The chosen venue was McPhabbs, whose basement has a cozy, speak-easy vibe. Friend Fergus had suggested it since he runs a comedy night there, but it was also perversely appealing in that I’d once been to McPhabbs for a work function in the pre-escape days so it felt good to return on these terms instead.
Once the room filled up, I welcomed everyone with a quick speech about the magazine and its new direction. I then read a couple of chapters from Escape Everything! including the book version of Don’t Break the Chain and the story of my first job as a Dudley News paperboy.
Our eudaemonoloy editor Neil Scott took to the stage next with a specially prepared speech about his work on the mag including his insistence on the title “eudaemonology editor” and some of what he’s learned in the role about happiness and productivity. It was a great piece.

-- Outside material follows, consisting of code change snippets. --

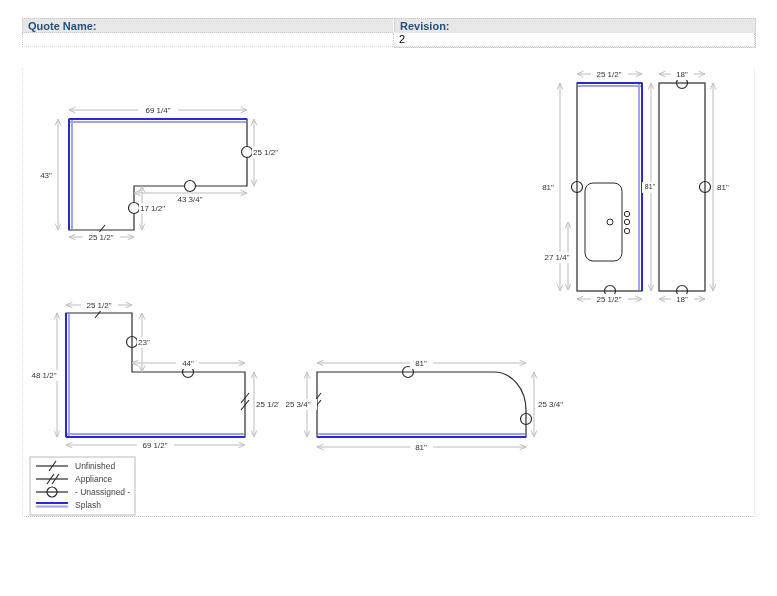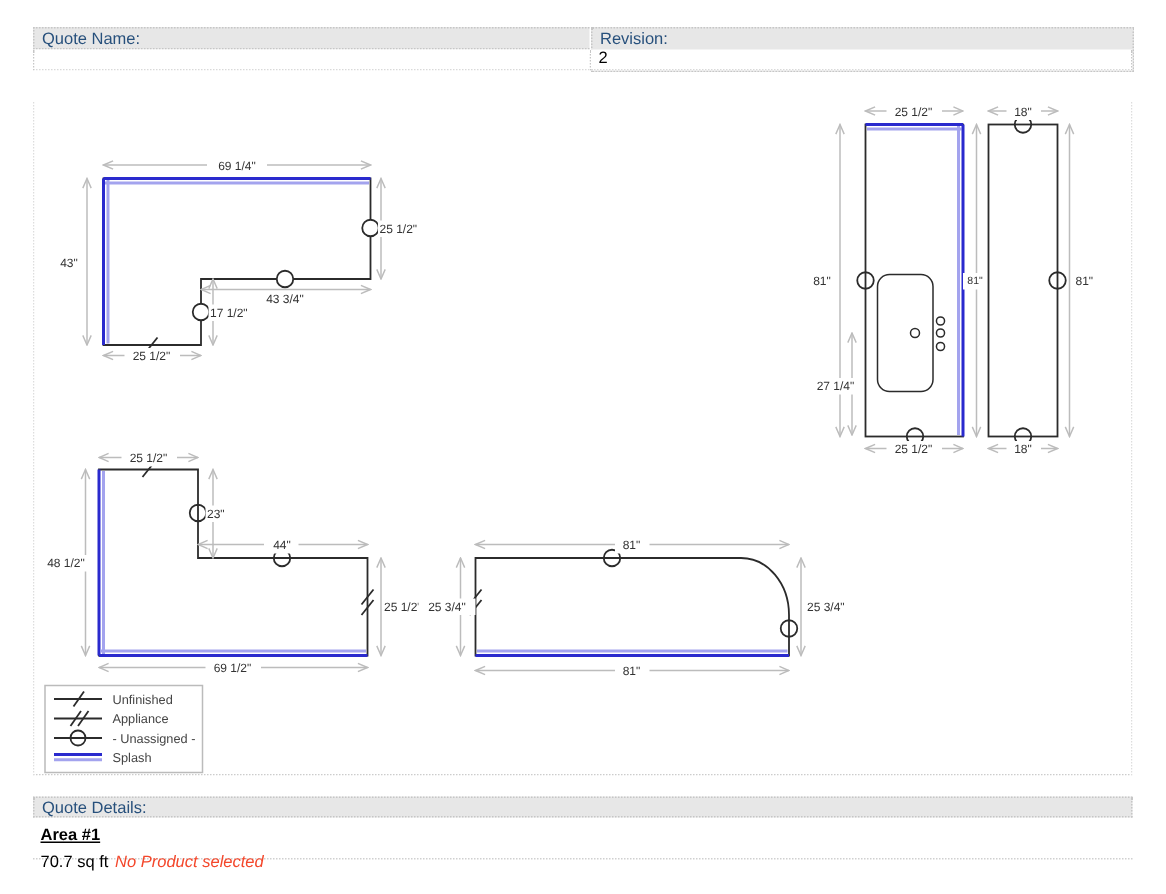"Quote Name:" .bar { font-weight: normal -> bold }
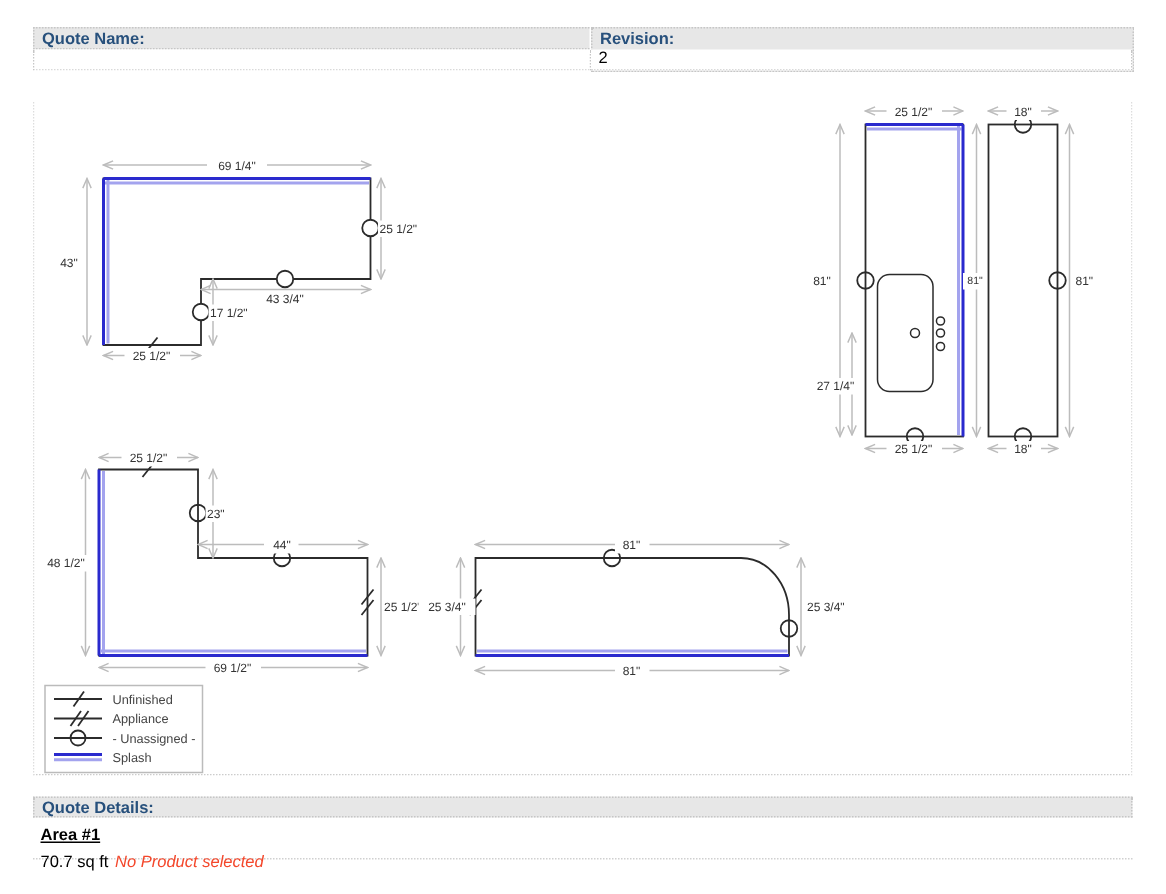"Quote Details:" div.bar { html: <div> <span>Quote Details:</span> </div> -> none }
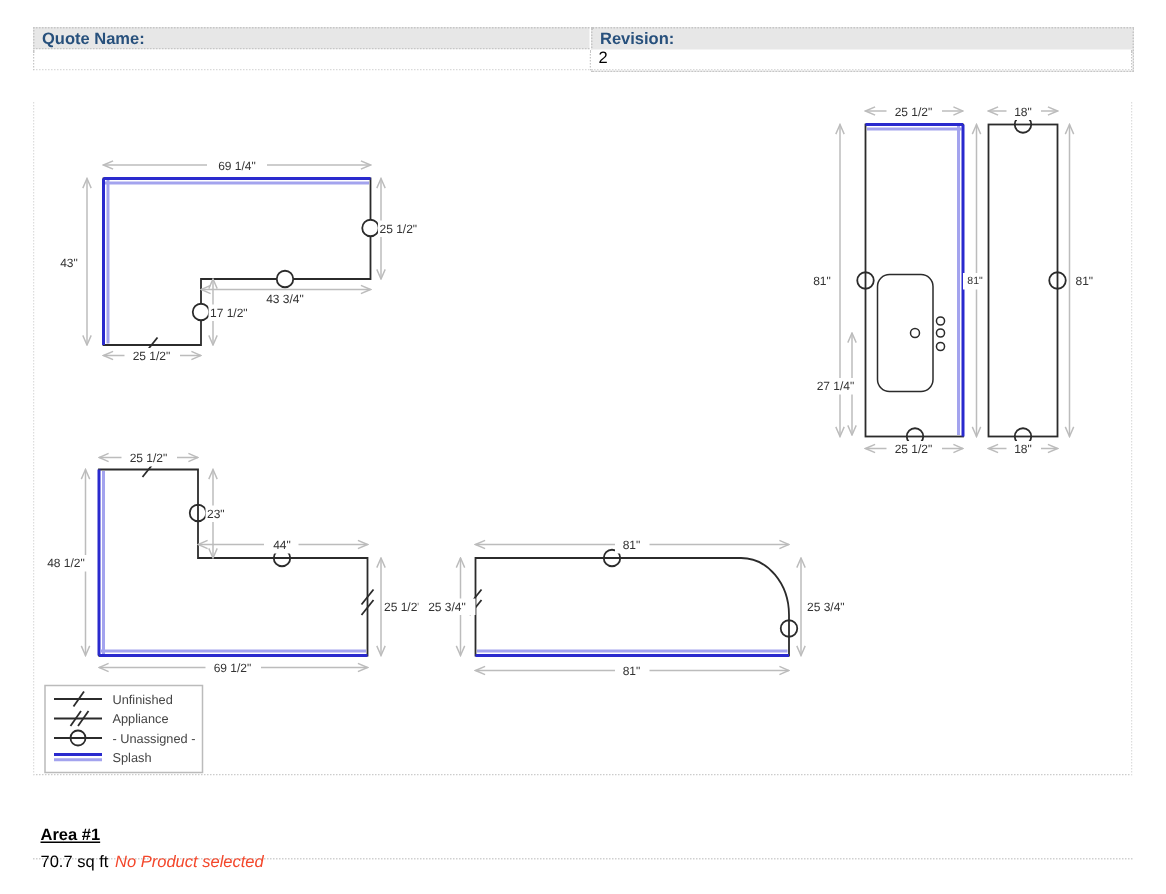"Area #1" div.details-body { html: <div> <span>Area #1</span><br> <span>70.7 sq ft</span> <span>No Product selected</span> </div> -> none }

Tim Eyre then gave us a reading of his piece from Issue 10 about my charge that he’s an absurd individual, dressing as a dandy and writing for The Chap magazine while also listening exclusively to death metal. “I like the music,” he says, “but not the style.” Who can argue with that?
Both Neil and Tim included anecdotes about their involvement with New Escapologist and it all worked rather well.
Remaining photos by Nick E.
The big feature of the night was live music, first from our very own sub-editor Reggie Chamberlain-King and his friend Malachy Costello, both of whom came from Belfast to perform; and then from LD Beghtol whose set included “Prole Axed” and “The Apocalypse is my Boyfriend,” potentially familiar to you as the sheet music from Issues Seven and Thirteen.
LD came all the way from New Jersey to see us, for which I’m very grateful. In fact, the whole event grew up around the fact that he was so keen to come over and perform his New Escapologist numbers. A real pleasure to have you in Scotland Uncle LD.
Despite (or perhaps because of) so much greatness, one of my favourite moments of the night was when guitarist Barry dropped his instrument at the end of a song, punctuating the piece nicely with an unintended full-stop before endearingly ensuring the audience that “um, that wasn’t supposed to happen.” It was (I’d say) a highly necessary and welcome cock-up in an otherwise seamless evening. Very Wabi-sabi. Amusingly, a fine kilt-wearing chap called Mark caught the moment on video!
The Outliers Party really was one hell of a night. It was well attended by wonderful friends, old and new. The perfect celebration and send-off.